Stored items

· · ·

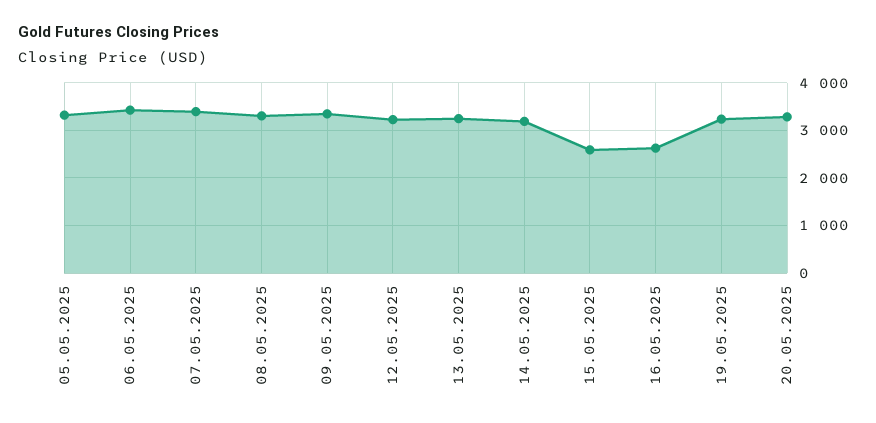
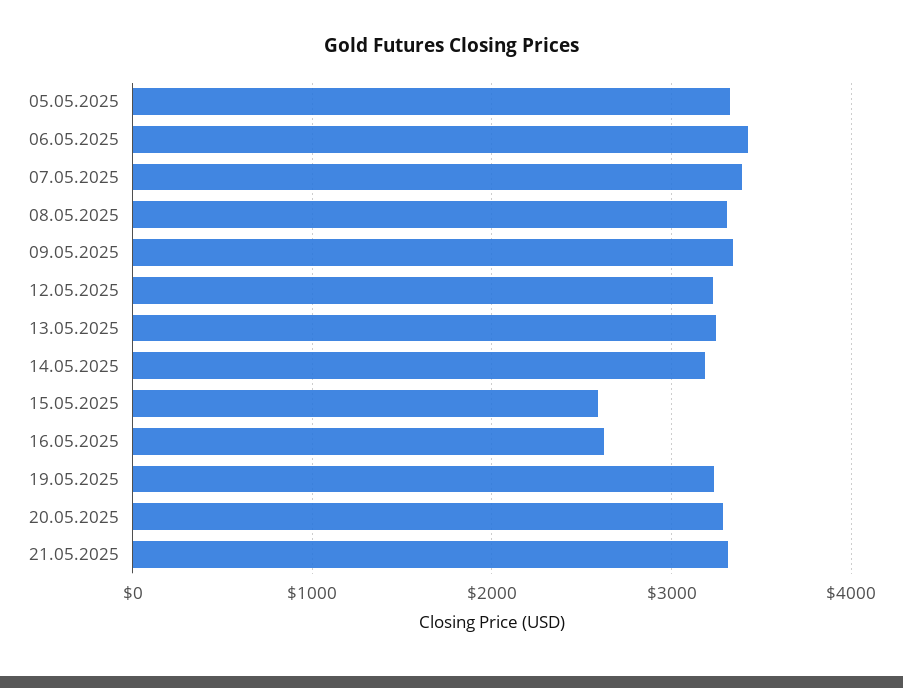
21.05.2025: none -> 3300

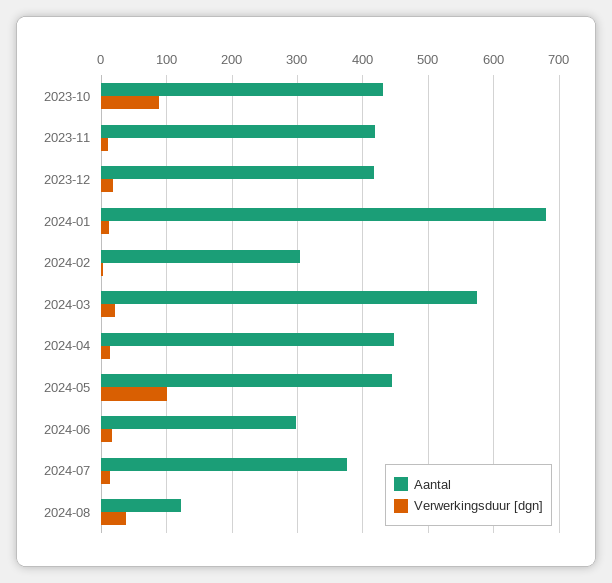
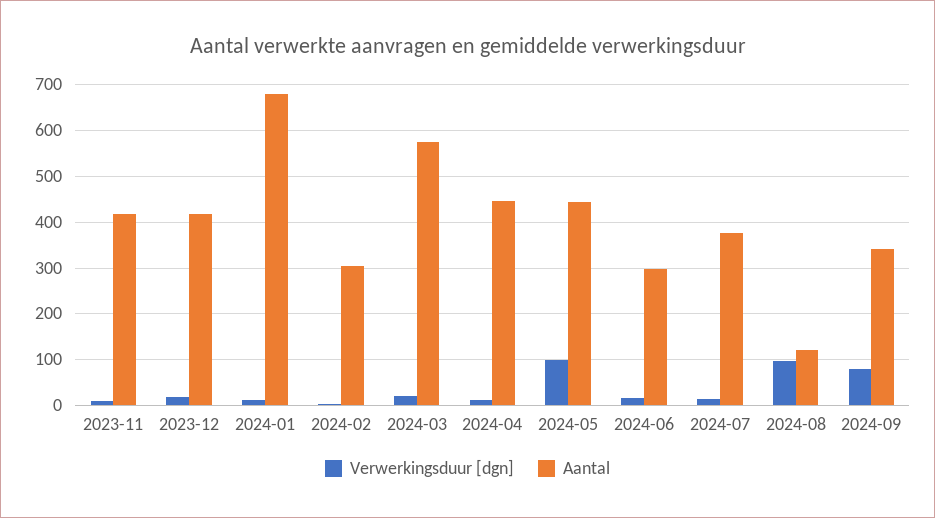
Aantal, 2023-10: 430 -> none
Verwerkingsduur [dgn], 2023-10: 90 -> none
Verwerkingsduur [dgn], 2024-08: 40 -> 100
Verwerkingsduur [dgn], 2024-09: none -> 80
Aantal, 2024-09: none -> 340

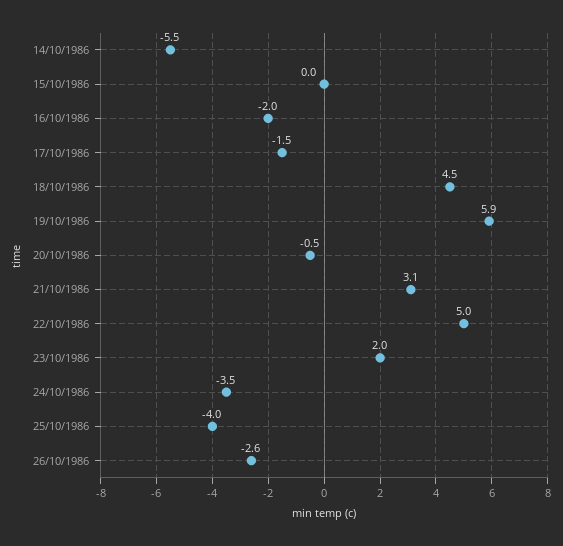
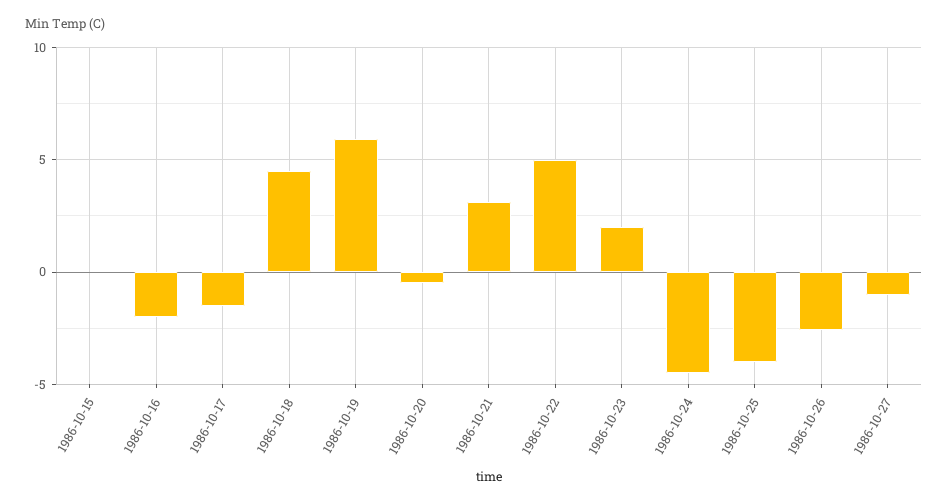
14/10/1986: -5.5 -> none
24/10/1986: -3.5 -> -4.5
1986-10-27: none -> -1

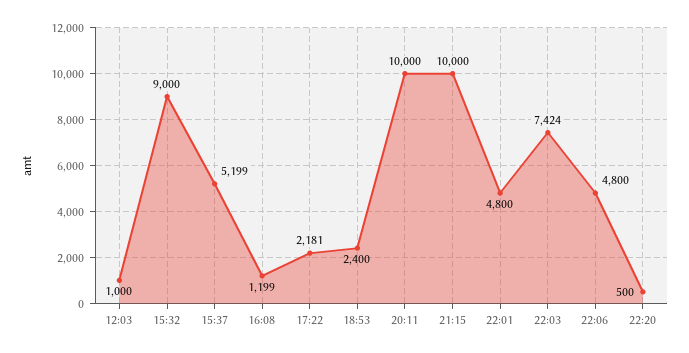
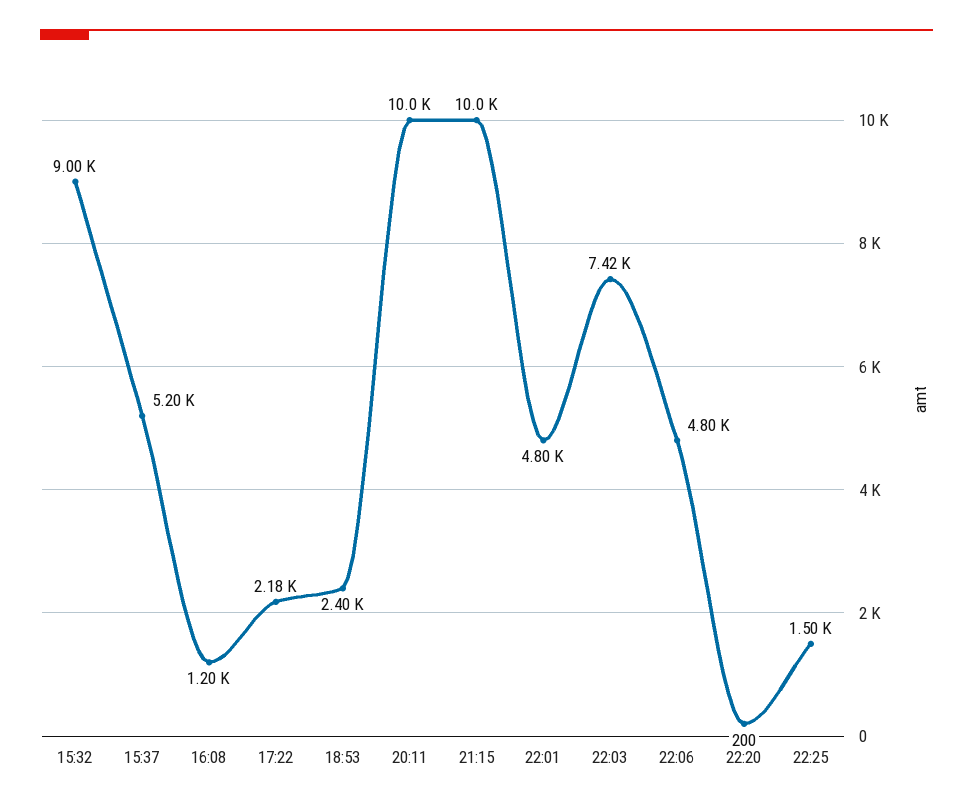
12:03: 1000 -> none
22:20: 500 -> 200
22:25: none -> 1500

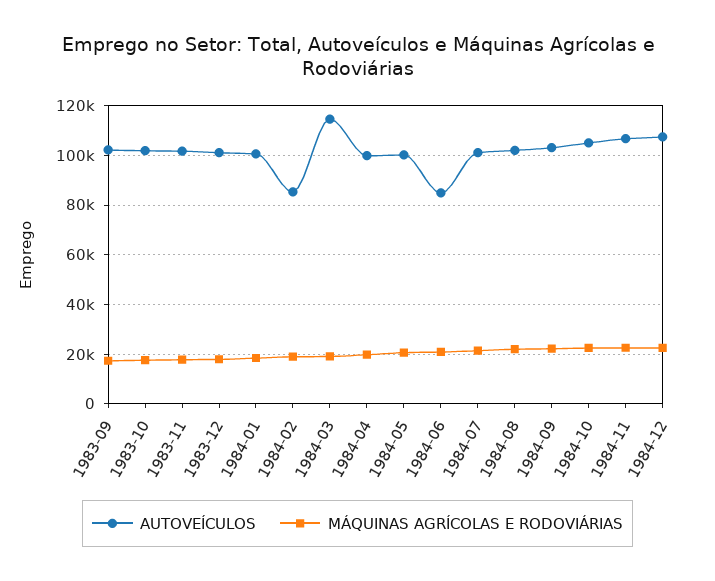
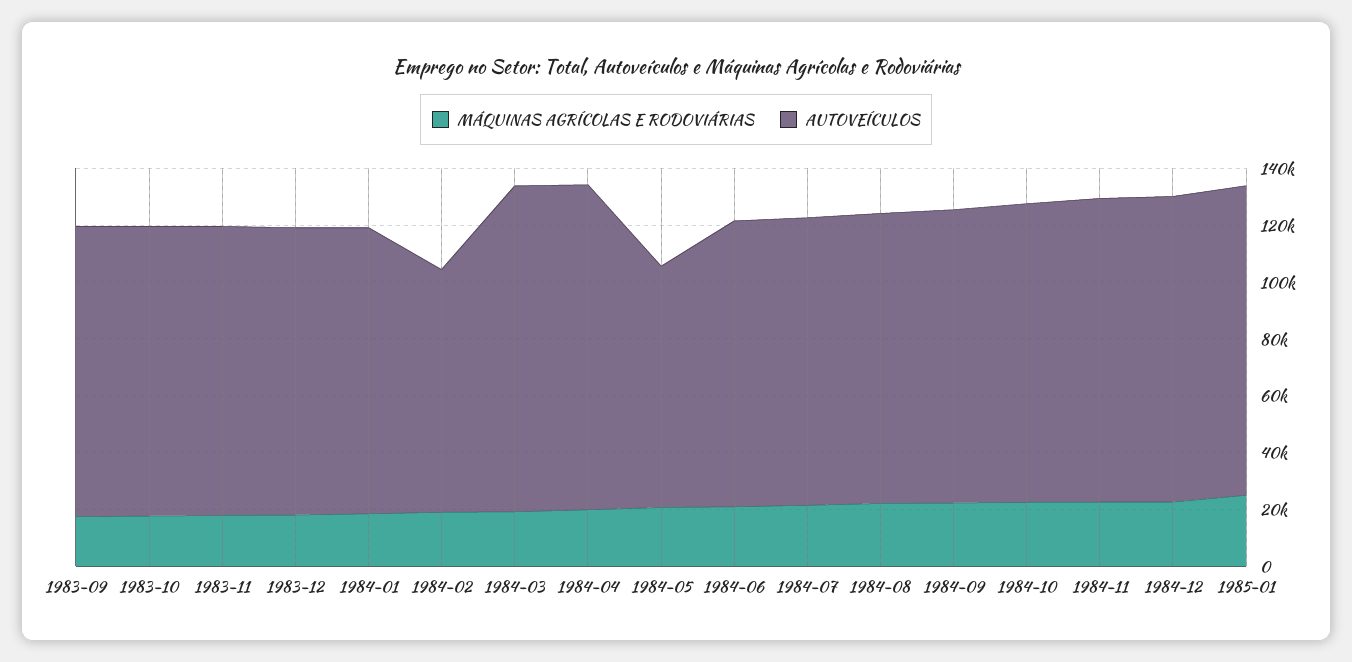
AUTOVEÍCULOS, 1984-04: 100000 -> 115000
AUTOVEÍCULOS, 1984-05: 100000 -> 85000
AUTOVEÍCULOS, 1984-06: 85000 -> 100000
MÁQUINAS AGRÍCOLAS E RODOVIÁRIAS, 1985-01: none -> 25000
AUTOVEÍCULOS, 1985-01: none -> 110000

· · ·

What is expected: Transcribe each line above exactly, pictures excluded.

Your solution:
21.05.2025: none -> 3300

Aantal, 2023-10: 430 -> none
Verwerkingsduur [dgn], 2023-10: 90 -> none
Verwerkingsduur [dgn], 2024-08: 40 -> 100
Verwerkingsduur [dgn], 2024-09: none -> 80
Aantal, 2024-09: none -> 340

14/10/1986: -5.5 -> none
24/10/1986: -3.5 -> -4.5
1986-10-27: none -> -1

12:03: 1000 -> none
22:20: 500 -> 200
22:25: none -> 1500

AUTOVEÍCULOS, 1984-04: 100000 -> 115000
AUTOVEÍCULOS, 1984-05: 100000 -> 85000
AUTOVEÍCULOS, 1984-06: 85000 -> 100000
MÁQUINAS AGRÍCOLAS E RODOVIÁRIAS, 1985-01: none -> 25000
AUTOVEÍCULOS, 1985-01: none -> 110000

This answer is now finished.